• [Task to carry out]: Show every line of the material that follows in which the word "tomboy" occurs.

Provided material: Begin

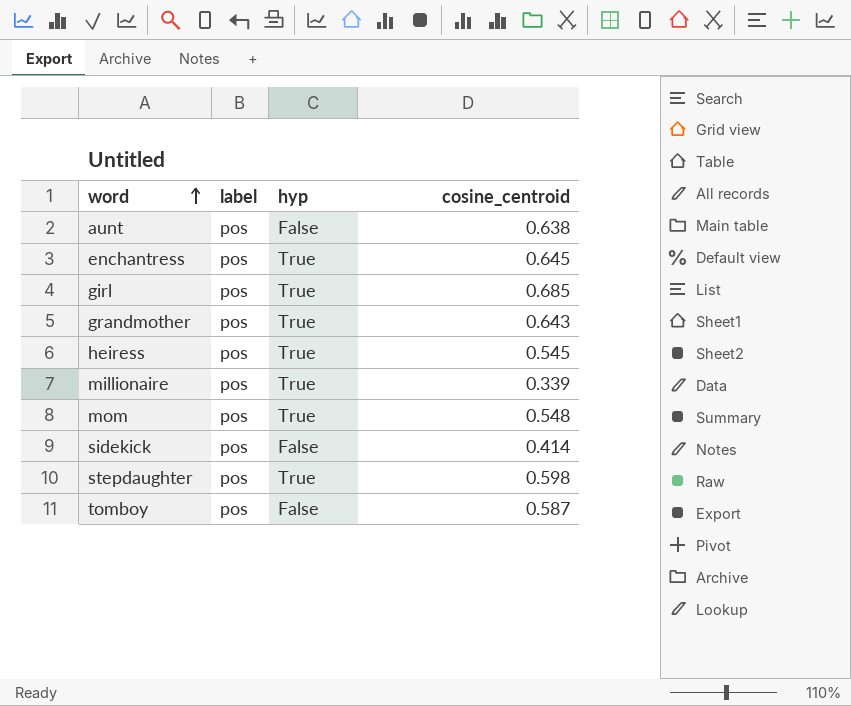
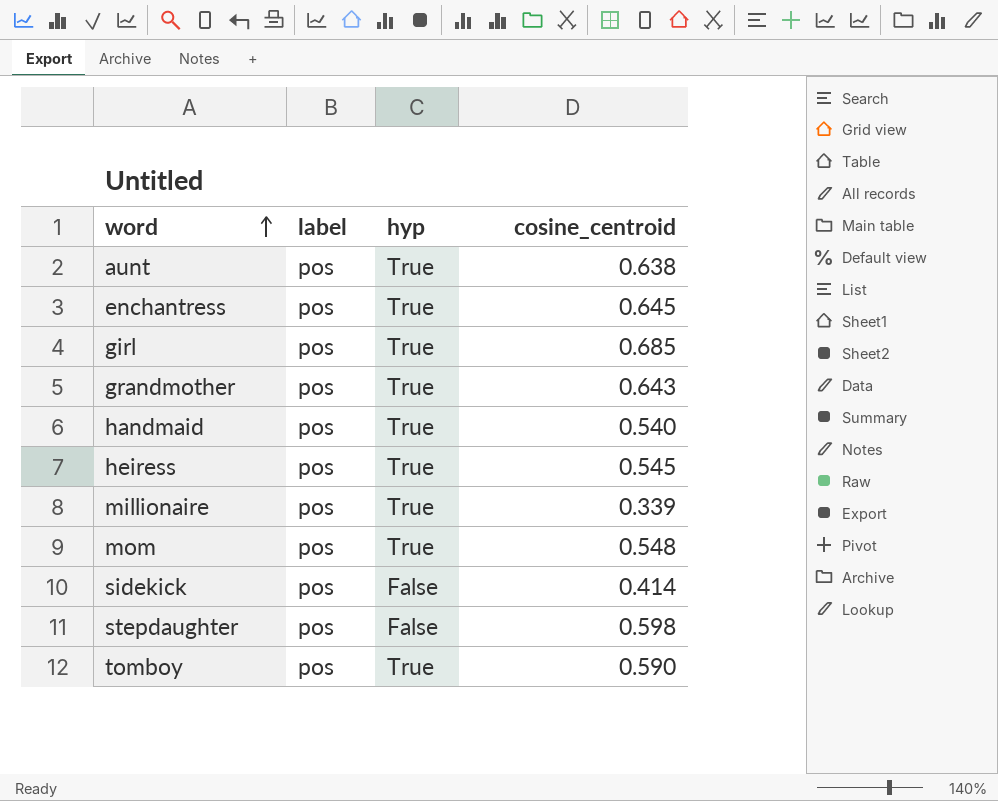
aunt | hyp: False -> True
row handmaid: none -> pos | True | 0.540
stepdaughter | hyp: True -> False
tomboy | hyp: False -> True
tomboy | cosine_centroid: 0.587 -> 0.590

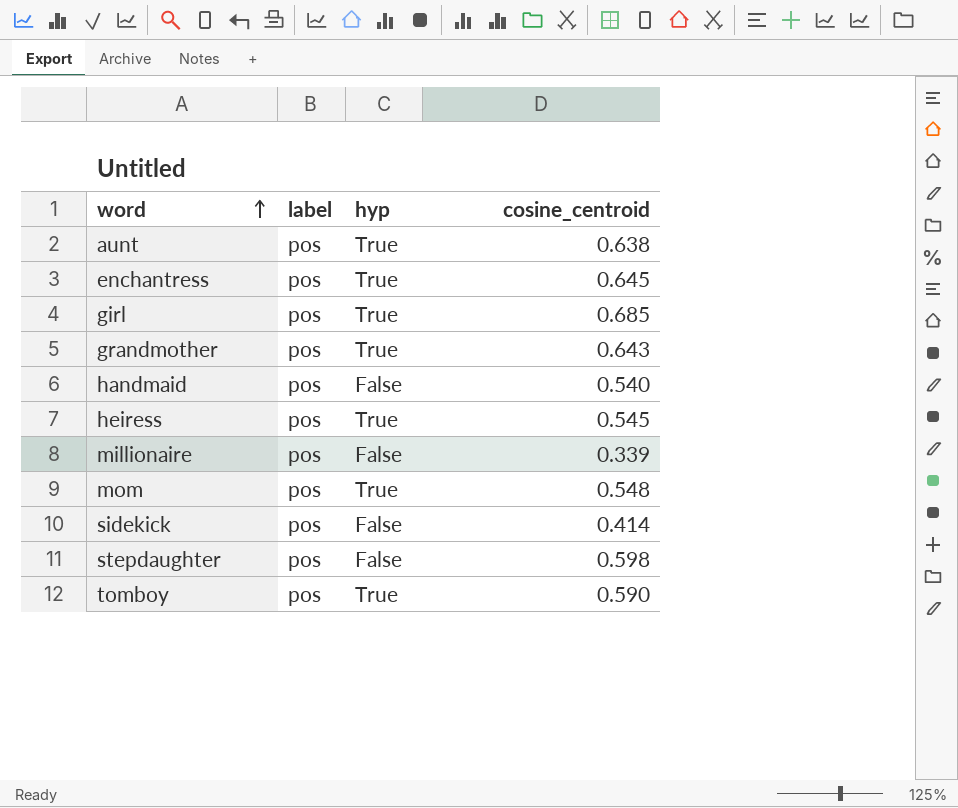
handmaid | hyp: True -> False
millionaire | hyp: True -> False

Provided material: End

• [Response to this exercise]:
tomboy | hyp: False -> True
tomboy | cosine_centroid: 0.587 -> 0.590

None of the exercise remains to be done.